Mgr Janusz Urbanczyk said Christians were often unjustly accused of 'bigotry'
A Holy See diplomat has said that Christians face increasing discrimination, even in countries where there is not obvious persecution.
Mgr Janusz Urbanczyk, the Holy See’s permanent representative to the Organisation for Security and Cooperation in Europe (OSCE), was speaking last week at a conference in Vienna on combating intolerance and discrimination against Christians across the OSCE region.
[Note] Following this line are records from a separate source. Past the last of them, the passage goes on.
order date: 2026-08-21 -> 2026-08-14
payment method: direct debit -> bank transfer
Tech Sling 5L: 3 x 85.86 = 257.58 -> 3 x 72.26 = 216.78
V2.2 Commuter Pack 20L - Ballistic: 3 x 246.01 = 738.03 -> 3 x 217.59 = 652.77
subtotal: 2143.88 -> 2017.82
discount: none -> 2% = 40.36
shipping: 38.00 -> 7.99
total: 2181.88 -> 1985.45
The region includes 57 countries in Europe, Central Asia and North America.
Mgr Urbanczyk said that even though the OSCE region does not see “blatant and violent persecution” of Christians as in some parts of the world, “manifestations of intolerance, hate crimes and episodes of violence or vandalism against religious places or objects continue to increase.”
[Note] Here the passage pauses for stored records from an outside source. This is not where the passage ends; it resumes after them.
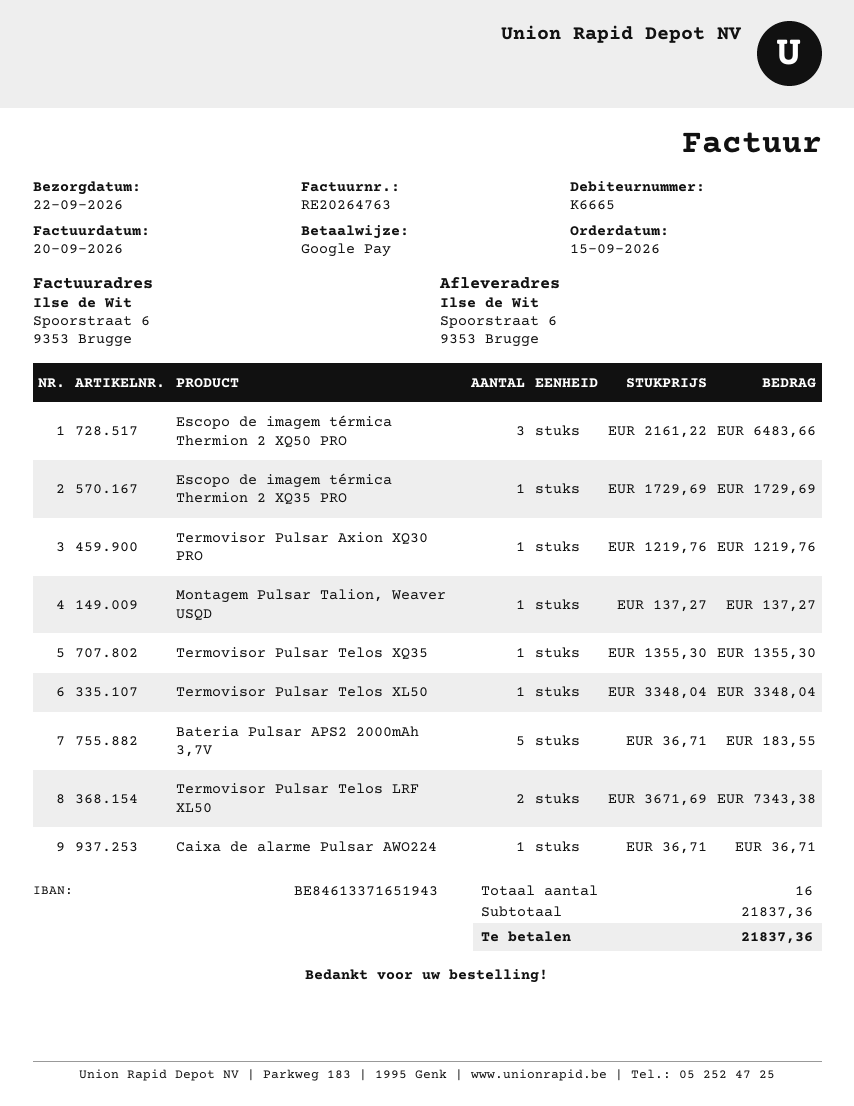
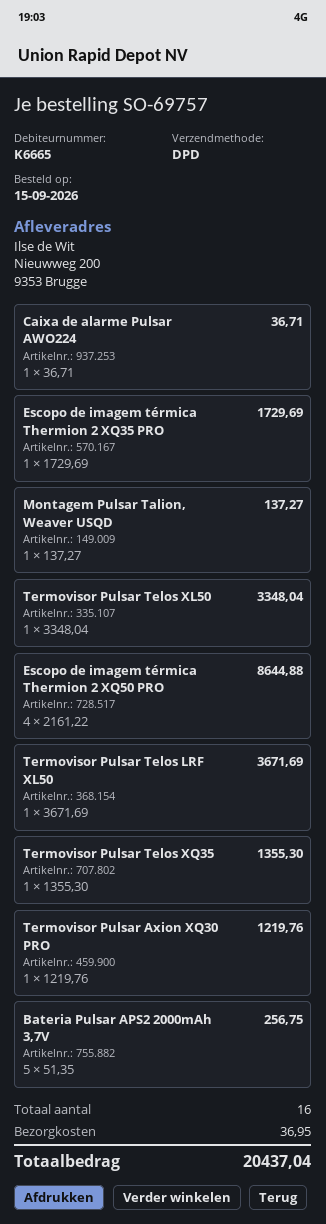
ship to: Spoorstraat 6, 9353 Brugge -> Nieuwweg 200, 9353 Brugge
Escopo de imagem térmica Thermion 2 XQ50 PRO: 3 x 2161.22 = 6483.66 -> 4 x 2161.22 = 8644.88
Bateria Pulsar APS2 2000mAh 3,7V: 5 x 36.71 = 183.55 -> 5 x 51.35 = 256.75
Termovisor Pulsar Telos LRF XL50: 2 x 3671.69 = 7343.38 -> 1 x 3671.69 = 3671.69
shipping: none -> 36.95
total: 21837.36 -> 20437.04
In addition, he said, “offending, insulting or attacking Christians because of their beliefs and their values, including in the media and in public debate, based on a distorted and misinterpreted concept of freedom of expression, often goes uncontested.”
This “worrying trend,” he said, entails “aggressively orchestrated actions, especially in the media and in public discourse, against Christians and all others who express peacefully their religious views, traditions and values.”
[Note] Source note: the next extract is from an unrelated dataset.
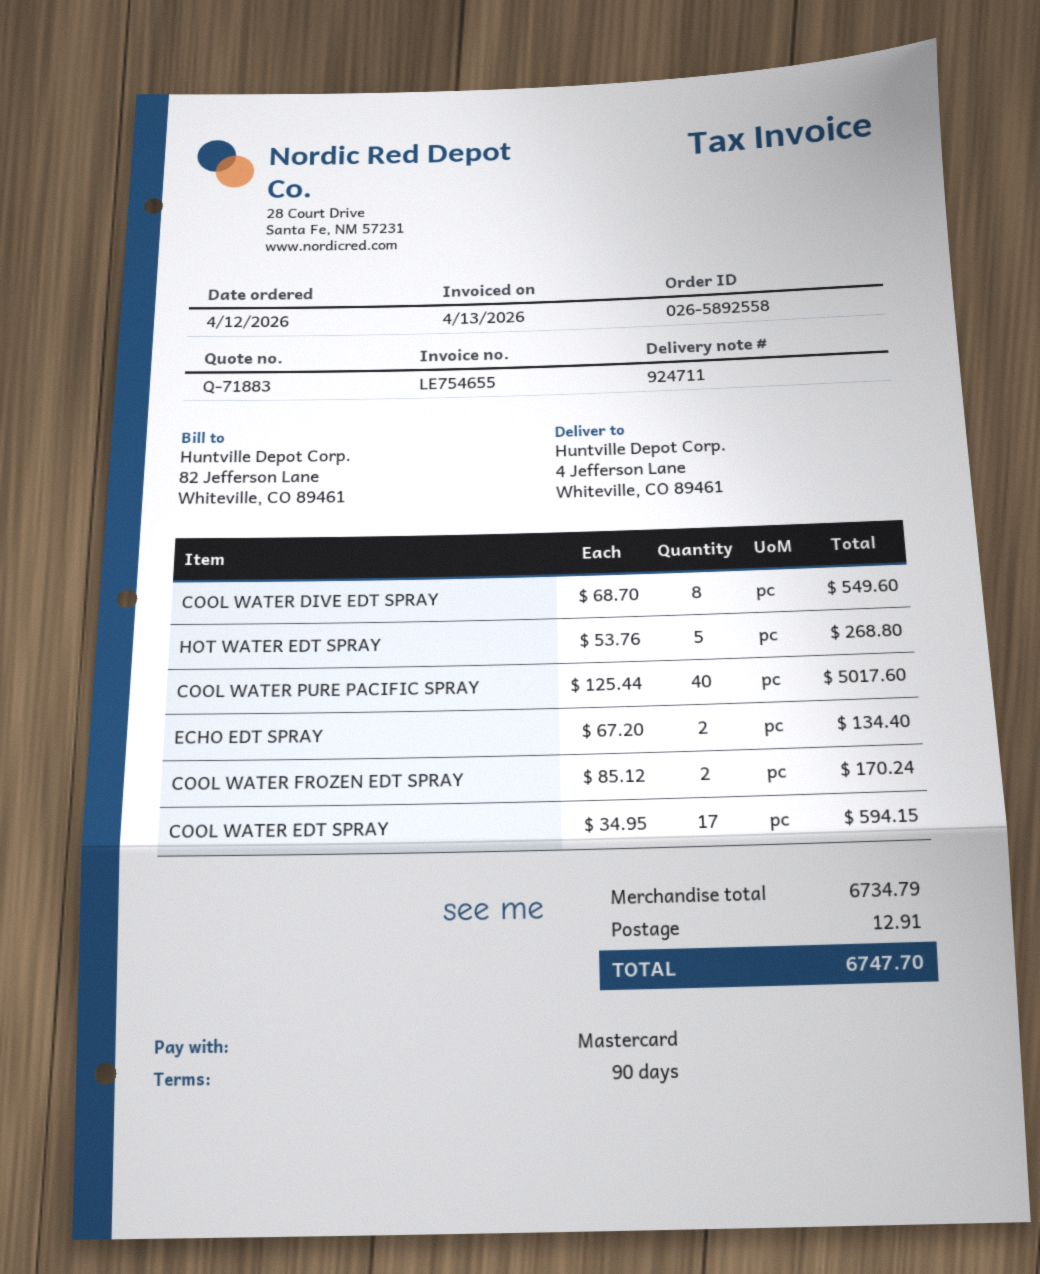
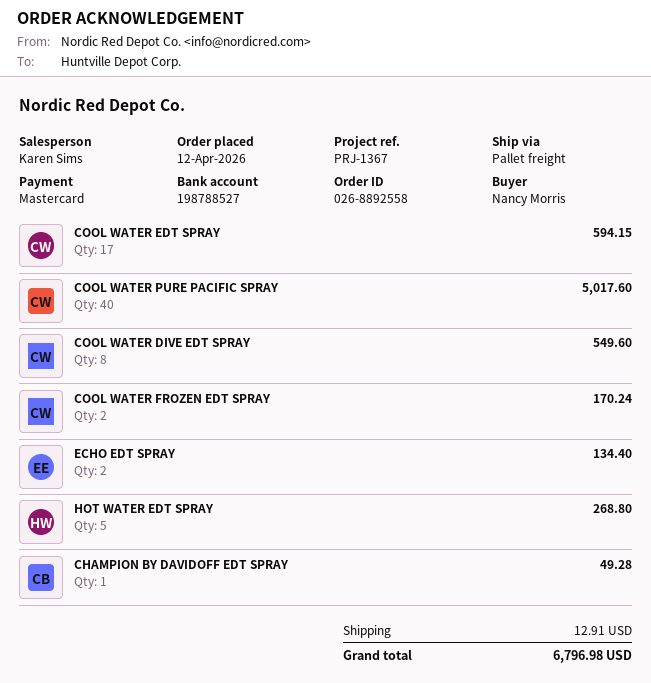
order number: 026-5892558 -> 026-8892558
CHAMPION BY DAVIDOFF EDT SPRAY: none -> 1 for 49.28
total: 6747.70 -> 6796.98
“This seems to be true in particular for those who defend human nature from being reduced to mere matter and from the new ideological colonisation that invades human thought, under the pretence of virtue, modernity and new attitudes, and which is contemptuous of reality as God has created it,” Mgr Urbanczyk said.
“Freedom of expression on these issues seems to be threatened, and believers who share publicly their convictions are often labeled as intolerant or accused of bigotry,” he added.
“The peaceful contribution of religion to public life seems not only to be rejected, but also contested” in many areas, he said, adding that wherever “fundamental freedoms are questioned, security also can be endangered.”
The monsignor called on member states to act decisively to protect Christians “and to address properly, including by adequate legislative measures, all cases of intolerance, discrimination, hate crimes, and violent incidents.”
He said the Holy See also encouraged them “to address the new forms of discrimination, including in the mass media and in public debates, and report and condemn these incidents promptly.”
It is only when government authorities protect and promote tolerance and nondiscrimination can peace and security be assured and a peaceful environment be fostered “where Christians, as well as all other religious groups, can freely profess and practice their faith.”